On croyait connaître Camus par ses écrits et ceux écrits sur lui. Par ce livre on plonge plus profondément dans le cœur d’un homme que l’auteur a scruté sous tous ses aspects. À propos du livre de Vincent Duclert, Camus, des pays de liberté, Stock, 2020, 379p, 22€
La liberté est le fil qui parcourt la vie de Camus depuis la jeunesse à Alger jusqu’au prix Nobel de 1957 et à la rédaction inachevée du Premier homme, manuscrit trouvé lors de son décès accidentel le 4 janvier 1960.
Dès l’introduction on est saisi par la beauté lumineuse du texte de Duclert, qui ne pouvait naître que sous une plume amoureuse de Camus : « La disparition d’Albert Camus au seuil d’un monde nouveau fit de sa postérité un temps orphelin qui dure toujours ». Il fallait « se rapprocher de l’écrivain et du poète en même temps que du philosophe et de l’historien pour imaginer les pays de Camus à travers des éclats de beauté et des fragments de vérité ».
ARCHIVES INÉDITES
La liaison entre la liberté, la vérité, la justice et le courage est remarquablement approfondie. Elle est fondée sur la découverte d’archives inédites, sur la relecture de ses écrits publiés, mais aussi sur ses Carnets et sur des correspondances multiples. Camus écrivait beaucoup à ses proches et ses lettres ont été progressive- ment retrouvées, des décennies après sa mort, toutes d’un style lyrique et concis à la fois.
L’ouvrage ne se veut pas une biographie, d’autres s’y sont attelés avec talent, mais les par- cours de l’écrivain sont tout de même retracés avec les difficultés nées de l’intransigeance d’un homme qui ne cédait rien dans son analyse de l’époque. Son refus du totalitarisme soviétique qui l’oppose en particulier à Sartre est évidemment au cœur du combat d’un homme déchiré par ce qu’il constatait, en France et dans le monde, monde qu’il tentait d’améliorer par ses témoignages.
L’IMPORTANCE DES LIEUX
L’importance que Camus attachait à ses lieux de vie est rendue de façon saisissante dans un chapitre spécifique. On visite le Chambon, habité malade durant la guerre, l’Espagne, seulement rêvée car évitée en raison de Franco, Oran, cadre de La Peste, Alger, ville de son enfance et de sa jeunesse mais où il ne put vivre ensuite, déchiré par la pensée de sa mère qui n’en partit que rarement. Mais c’est Lourmarin, dans cette Provence aimée, avec René Char, depuis l’après-guerre, qui fut son lieu définitif, hélas habité seulement un an puisque acquis à la fin de 1958.
Le soleil était nécessaire à Camus, ce qui explique qu’il ne vint à Paris que le temps nécessaire à son action journalistique à Combat, quelques années seulement après la Libération et pour ses contrats avec son éditeur Gallimard.

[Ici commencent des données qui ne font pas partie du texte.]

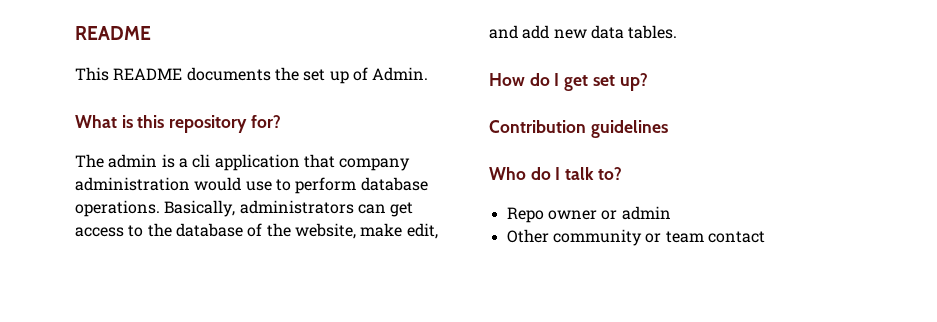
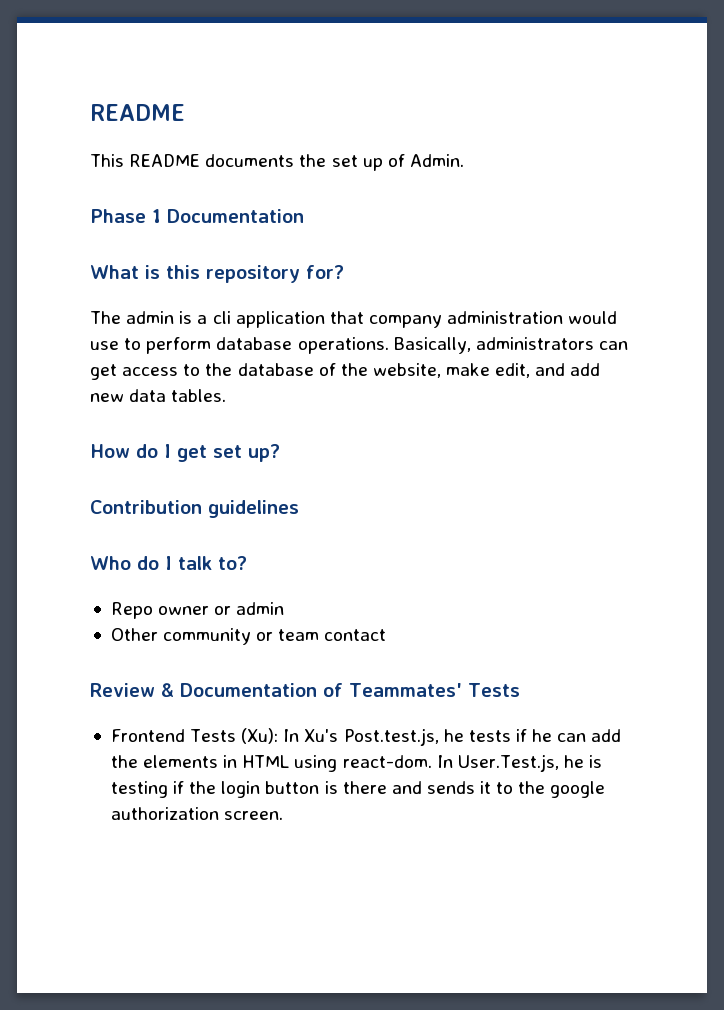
+ Phase 1 Documentation
+ Review & Documentation of Teammates' Tests
+ Frontend Tests (Xu): In Xu's Post.test.js, he tests if he can add the elements in HTML using react-dom. In User.Test.js, he is testing if the login button is there and sends it to the google authorization screen.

On suit intensément les relations de sa pensée avec celle de Raymond Aron, en dépit du positionnement réputé droitier de ce dernier. Les références à Proust sont également prenantes et dominent les conclusions de l’ouvrage. Il faut également lire les innombrables hommages rendus lors du décès : « Albert Camus ne laissait pas indifférent de son vivant. Mort, il fut plus présent encore ». Un homme « aussi singulier et inclassable » ne pouvait pas être effacé.Le temps l’a rendu toujours plus actuel. Son œuvre et ses combats, sa « lucidité sur le tragique de l’histoire et du monde », demeureront éternellement.
Vincent Duclert a écrit de magnifiques pages sur cet homme à qui il rend l’amour que Camus portait aux autres et qui continuera à vivre dans le souvenir, hélas de plus en plus rare, de ceux qui l’ont connu, mais aussi dans celui de ceux que ses écrits continuent à inspirer.